╔══
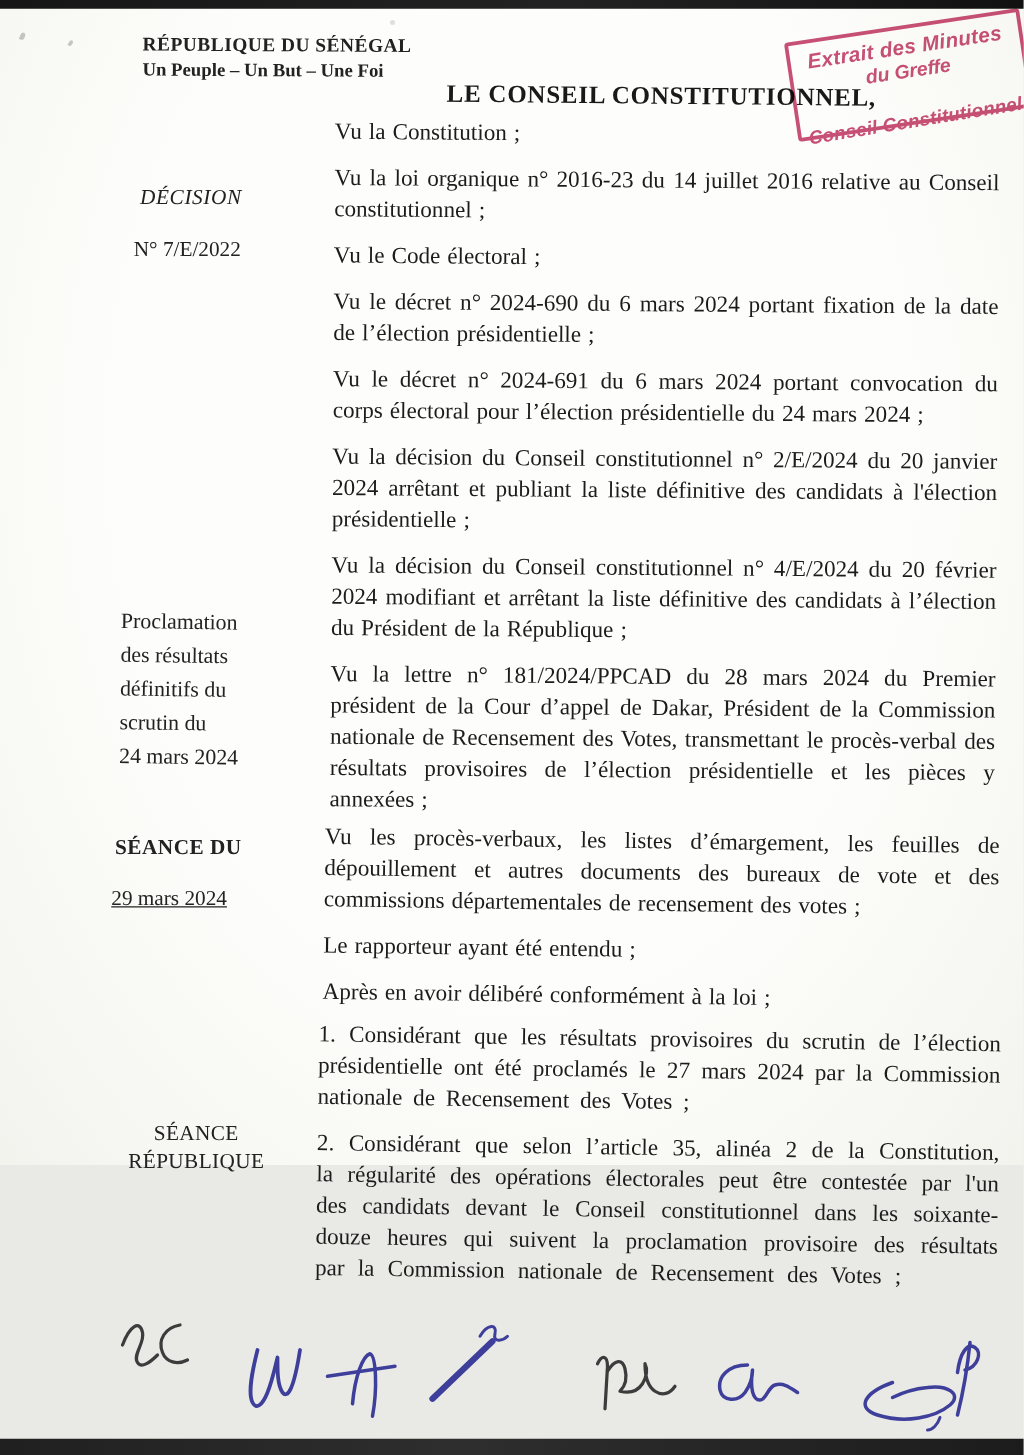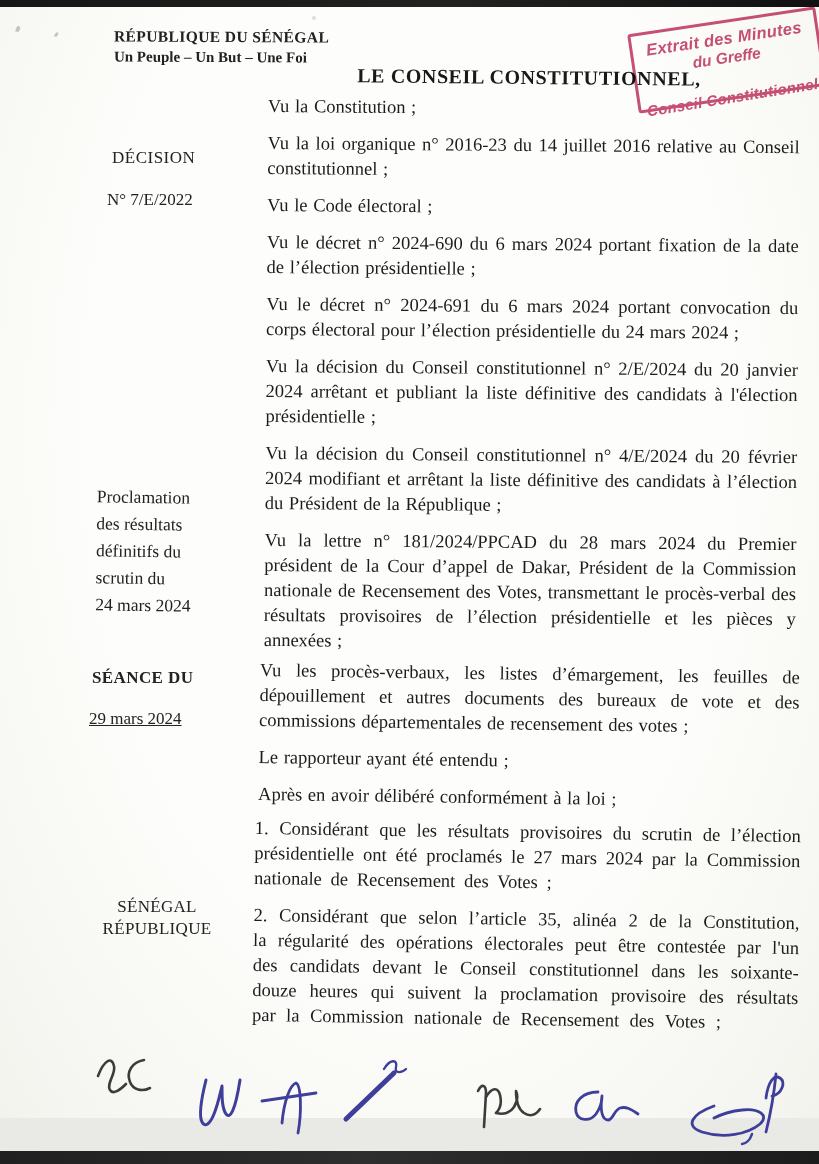--- a/index.html
+++ b/index.html
@@ -9,7 +9,7 @@
     background:#e9e9e6;
   }
   .page{
-    position:relative;width:819px;height:1118px;
+    position:relative;width:819px;height:932px;
     background:radial-gradient(ellipse at 50% 38%, #fdfdfb 55%, #f3f3ee 100%);
     color:#1b1b1b;
   }

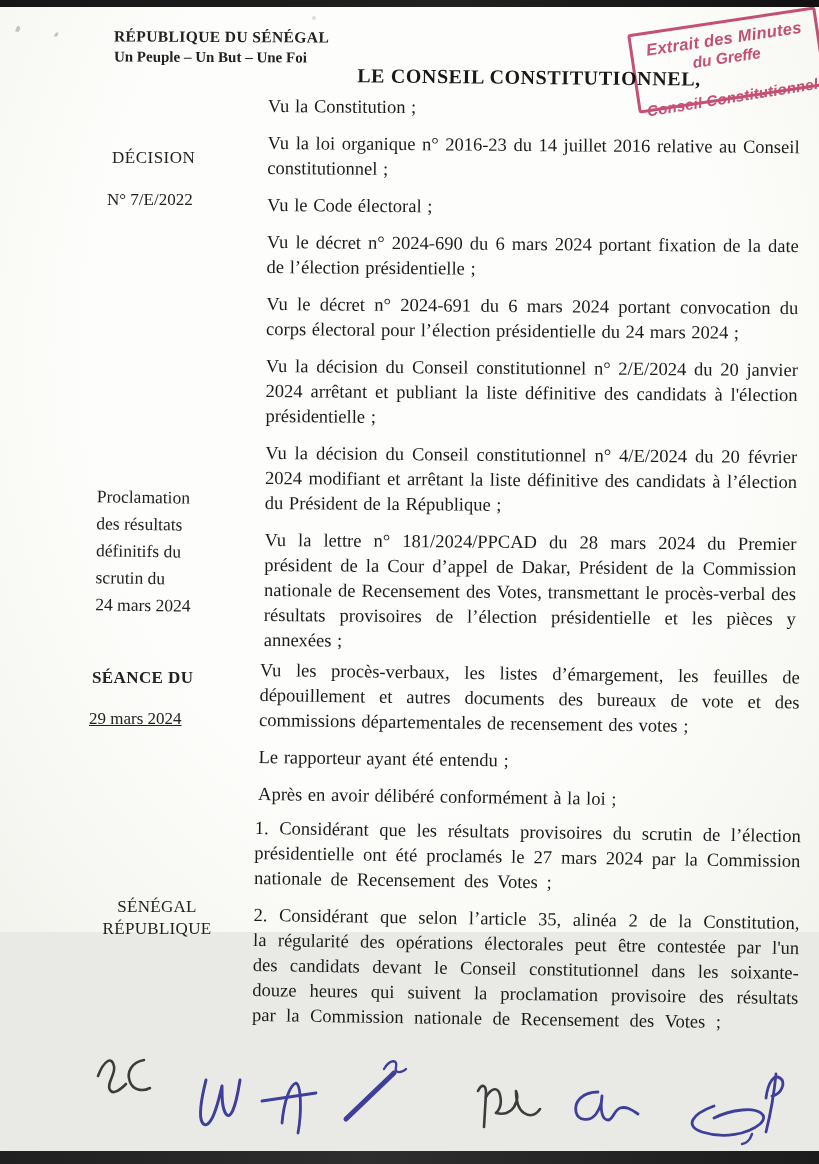--- a/index.html
+++ b/index.html
@@ -45,7 +45,7 @@
   .stamp-line3{font-size:15px;white-space:nowrap;margin-top:auto;transform:translateY(9px) rotate(-.8deg);letter-spacing:.2px;}
 
   .note{position:absolute;font-size:17px;color:#222;}
-  .note-decision{left:112px;top:148px;letter-spacing:.5px;}
+  .note-decision{left:112px;top:148px;letter-spacing:.5px;font-style:italic;}
   .note-number{left:107px;top:190px;}
   .note-subject{left:96px;top:484px;line-height:27px;font-size:17.5px;transform:rotate(.8deg);}
   .note-session{left:92px;top:668px;letter-spacing:.4px;font-weight:bold;}

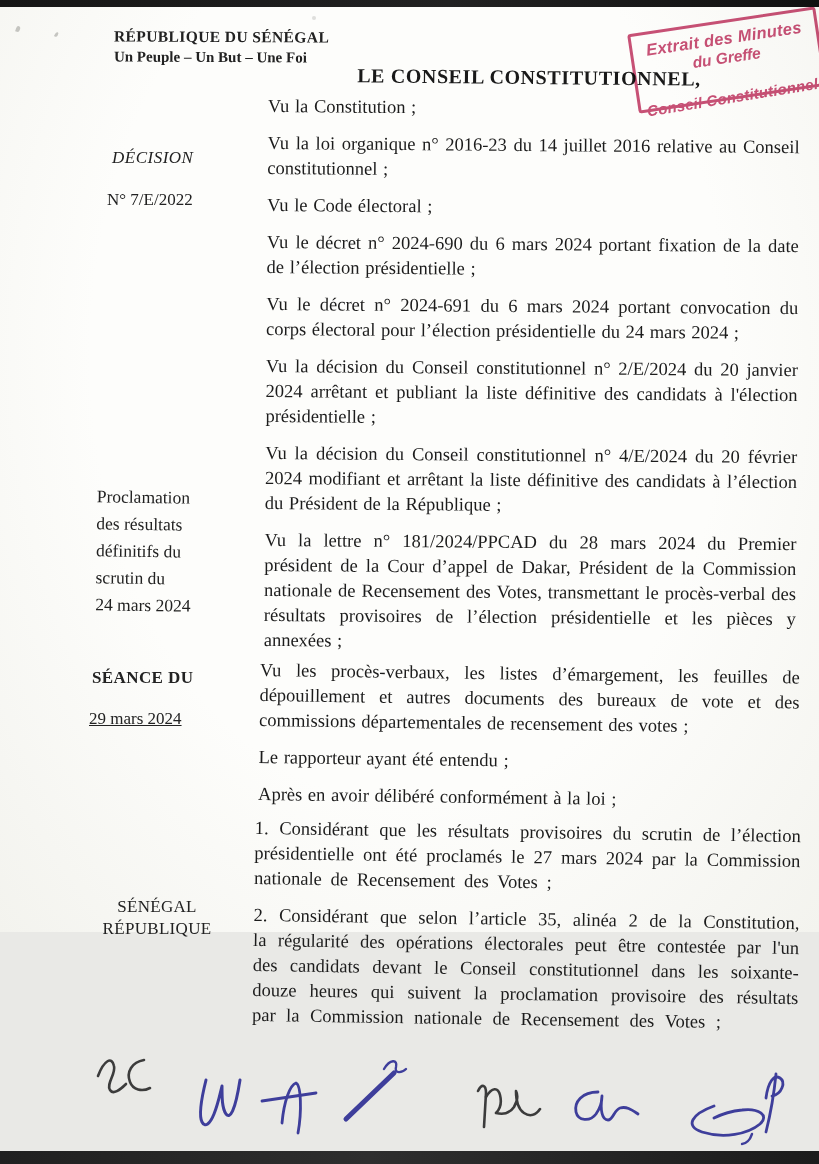--- a/index.html
+++ b/index.html
@@ -105,7 +105,7 @@
     <div class="note note-session">SÉANCE DU</div>
     <div class="note note-session-date">29 mars 2024</div>
     <div class="note note-matter">
-      <div>SÉNÉGAL</div>
+      <div>SÉANCE</div>
       <div>RÉPUBLIQUE</div>
     </div>
   </aside>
╚══
== Task to carry out ==
Output only the number of lines in the data above that include the word "transform".

== Your solution ==
2